When you make a boundary you are choosing for yourself how you let others treat you. When you make a choice you empower yourself. I have decided this is how I will be treated and I am responsible to myself, I am not a victim because I have a choice in my life.
Boundaries are about stating what is unacceptable for you, and why. She then has a choice of respecting the boundary, or ignoring it and facing the consequences. If you don't enforce the consequences....then don't bother to set a boundary.
Quote:
How to set and enforce boundaries:
Setting the Boundary:
When you . . . . .
I feel . . . . .
I want . .
Quote:
Quote: Enforcing the Boundary:
If you ...(a description of the behavior you find unacceptable.)
I will ...(a description of what steps you will take to protect the boundary that you have set.)
Puppy describes the difference between boundaries and controlling:
Quote:
Quote: The best way I can answer is that if you make it about HER, they will come across as "demands" and being "controlling."

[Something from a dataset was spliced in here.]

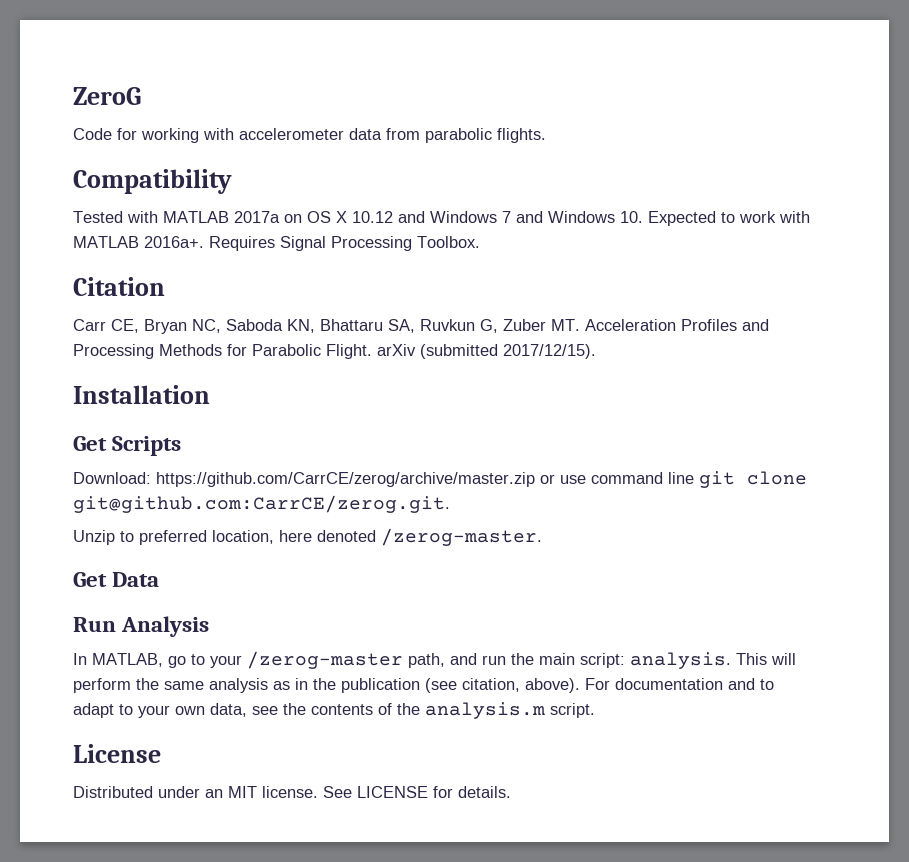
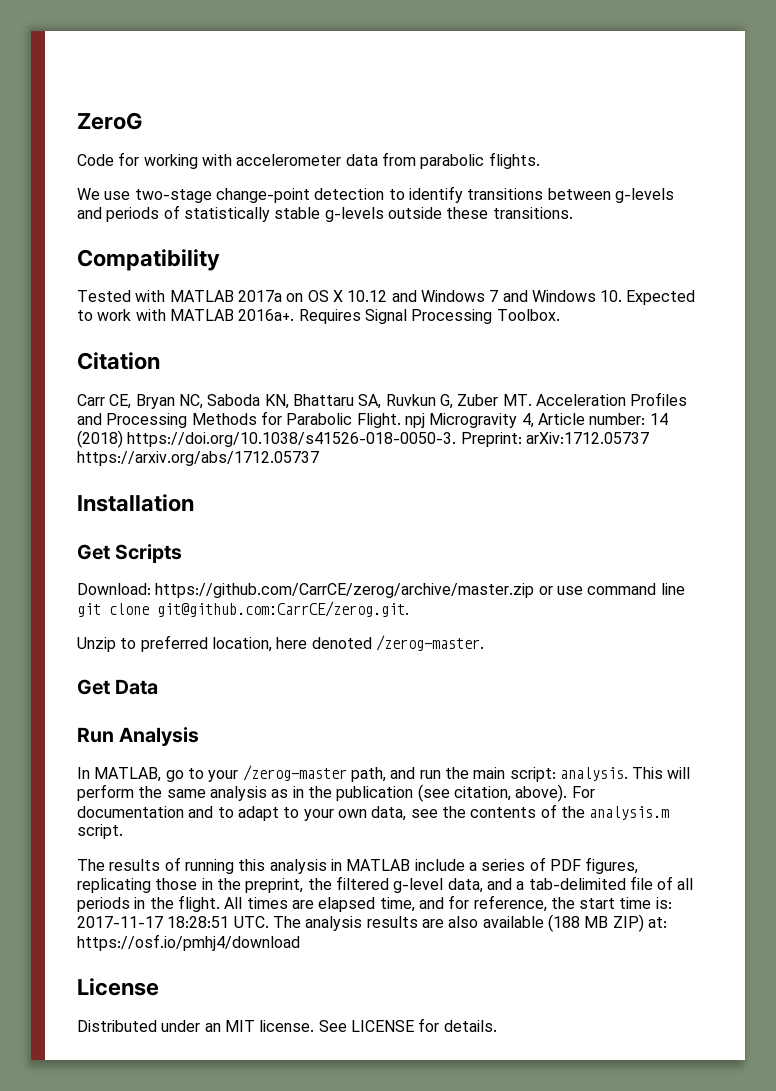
+ We use two-stage change-point detection to identify transitions between g-levels and periods of statistically stable g-levels outside these transitions.
- Carr CE, Bryan NC, Saboda KN, Bhattaru SA, Ruvkun G, Zuber MT. Acceleration Profiles and Processing Methods for Parabolic Flight. arXiv (submitted 2017/12/15).
+ Carr CE, Bryan NC, Saboda KN, Bhattaru SA, Ruvkun G, Zuber MT. Acceleration Profiles and Processing Methods for Parabolic Flight. npj Microgravity 4, Article number: 14 (2018) https://doi.org/10.1038/s41526-018-0050-3. Preprint: arXiv:1712.05737 https://arxiv.org/abs/1712.05737
+ The results of running this analysis in MATLAB include a series of PDF figures, replicating those in the preprint, the filtered g-level data, and a tab-delimited file of all periods in the flight. All times are elapsed time, and for reference, the start time is: 2017-11-17 18:28:51 UTC. The analysis results are also available (188 MB ZIP) at: https://osf.io/pmhj4/download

If you make them about YOU, and what YOU need, then they are "boundaries of personal integrity."
Example:
"I forbid you to see OM" = CONTROLLING
"I can't live in an open marriage" = BOUNDARY
"You need to check in with me every day, and give me your cellphone bill!" = CONTROLLING
"In order to feel safe in our reconciliation, considering your recent affair, I need to know that you're no longer talking or texting him by having the cellphone bill come to me for awhile" = BOUNDARY
"You can't talk to me that way!" = CONTROLLING
"I like ME too much to allow myself to be spoken to so disrespectfully. Please come back when you've calmed down, and we can talk further." = BOUNDARY
Make sense?
It's also HOW you say it. It should come across as something you HATE to have to even ASK for, and that you'll COMPLETELY UNDERSTAND if she doesn't feel she can do it, but hey -- this is what I need right now.
It is not about what you feel should work in your M. It is about doing the work that gets the right results. Do what works!